For agent settings, StrategyQA-style multi-hop questions are wrapped as test cases; the agent’s full trajectory. every state transition between tool calls. is captured and scored with a trajectory rubric.

How to measure or detect it

  • Binary answer check (CustomEvaluation). returns yes/no accuracy against the StrategyQA gold answer.
  • Reasoning rubric (CustomEvaluation). scores whether the chain of intermediate inferences is supported and complete.
  • Faithfulness. for chain-of-thought traces grounded against retrieved Wikipedia evidence.
  • TaskCompletion. when StrategyQA is folded into an agent trajectory.
  • Per-strategy slice accuracy (dashboard signal). accuracy bucketed by strategy type surfaces which sub-skill regressed.
  • Self-consistency vote rate. percentage of N samples that agree on the final yes/no; low vote rate hints at reasoning instability.
from fi.evals import CustomEvaluation, Faithfulness

answer_check = CustomEvaluation(
    name="strategyqa_binary",
    rubric="Score 1 if final answer matches yes/no gold, else 0.",
)
reasoning_check = CustomEvaluation(
    name="strategyqa_reasoning",
    rubric=(
        "Score 1-5 on whether each step in the chain-of-thought is supported "
        "by world knowledge and follows from the previous step."
    ),
)
faith = Faithfulness()

a = answer_check.evaluate(output="No", expected_response="No")
b = reasoning_check.evaluate(
    input="Did Aristotle use a laptop?",
    output="Aristotle lived around 384-322 BC. Laptops were invented in the 1980s. Therefore no.",
)
f = faith.evaluate(output=b, context=wikipedia_evidence)
print(a.score, b.score, f.score)

Common mistakes

  • Reporting only final-answer accuracy. Two models can hit 91% with very different reasoning quality. one will degrade on the next domain.
  • Mixing StrategyQA with HLE or MMLU into a single average. They measure different skills; aggregate drowns the signal.
  • Skipping per-strategy slicing. Temporal-reasoning regressions hide behind unchanged comparison accuracy.
  • Letting the judge model and the candidate share a base. Self-evaluation of chain-of-thought inflates reasoning scores; pin the judge to a different family.
  • Using the dataset as a fine-tuning corpus and an eval set. Contamination invalidates the leaderboard score; hold out the test split.
  • Treating StrategyQA as a frontier discriminator in 2026. It saturated; use it for regression, not for picking between frontier models.
  • Skipping the evidence-grounded variant. StrategyQA ships with Wikipedia evidence per sub-question; evaluating the model’s reasoning against that evidence is a stronger signal than just the binary answer.
  • Reporting StrategyQA in isolation. It works best as one of three reasoning probes (StrategyQA + GPQA Diamond + τ-bench); a single number is rarely actionable on its own.

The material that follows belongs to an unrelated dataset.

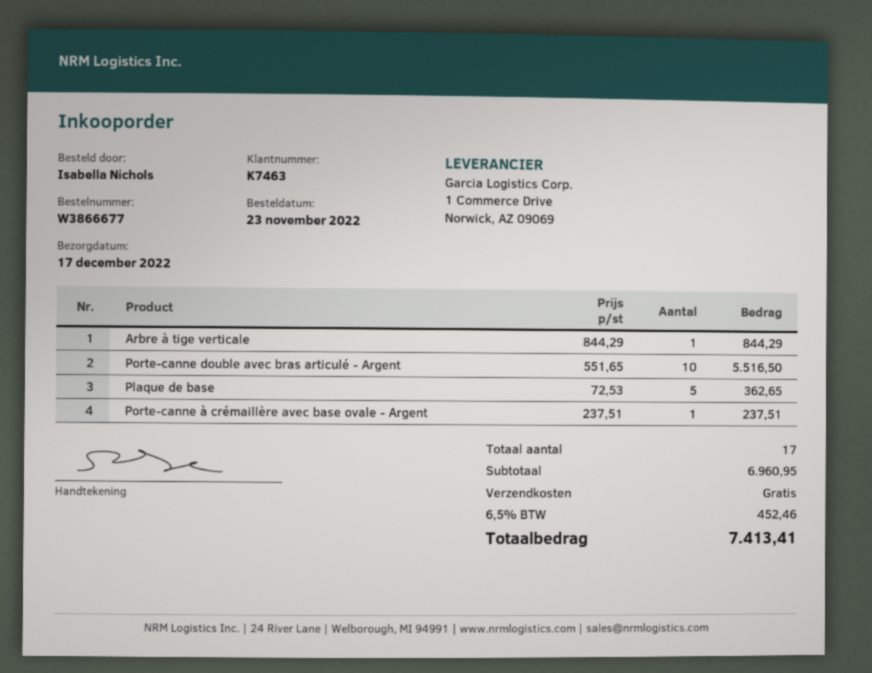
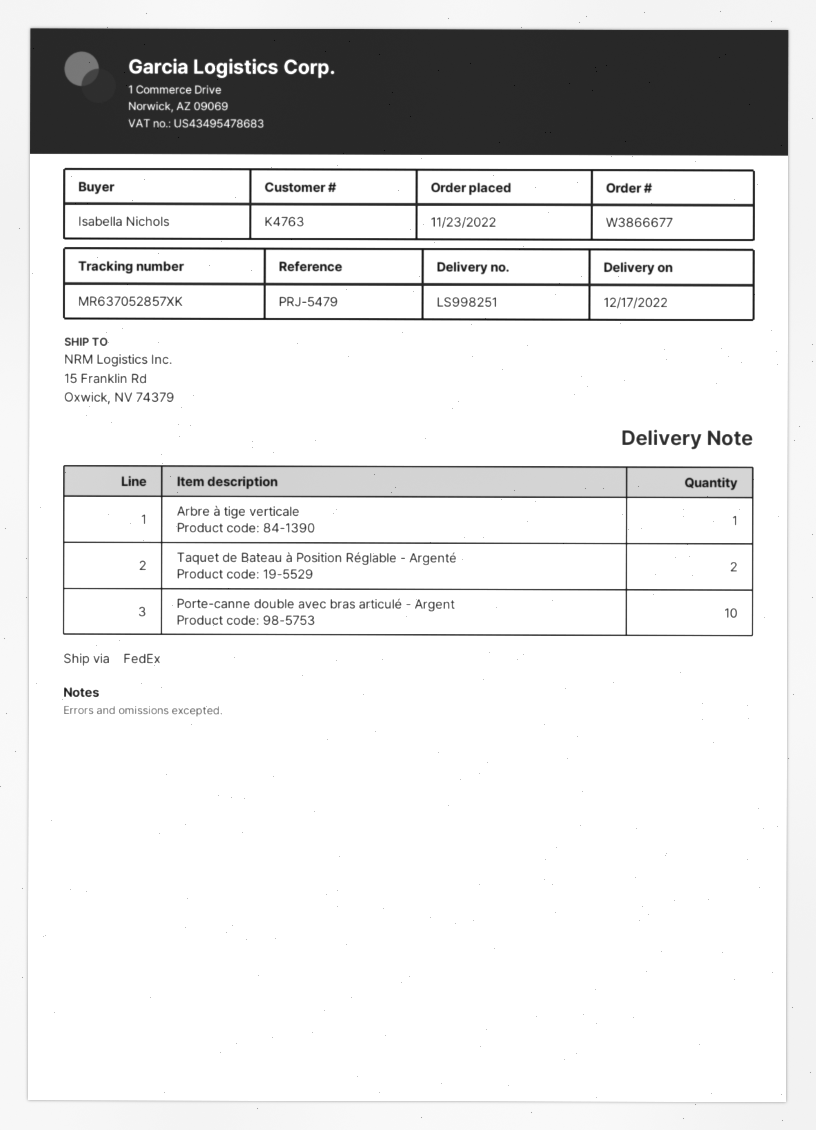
customer number: K7463 -> K4763
Plaque de base: 5 -> none
Porte-canne à crémaillère avec base ovale - Argent: 1 -> none
Taquet de Bateau à Position Réglable - Argenté: none -> 2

Frequently Asked Questions

What is StrategyQA?

StrategyQA is a question-answering benchmark with yes/no questions that require implicit multi-step reasoning. Each question is paired with a decomposition into intermediate steps and Wikipedia evidence for each step.

How is StrategyQA different from MMLU or HellaSwag?

MMLU tests knowledge recall across many domains. HellaSwag tests commonsense completion. StrategyQA tests whether the model can plan and decompose an implicit reasoning chain that the question itself never spells out.

How do you run StrategyQA evaluations on your model?

Load the StrategyQA dataset into FutureAGI's Dataset object, run Dataset.add_evaluation with a binary answer check on the yes/no answer, and pair a CustomEvaluation rubric for reasoning quality on the chain-of-thought trace.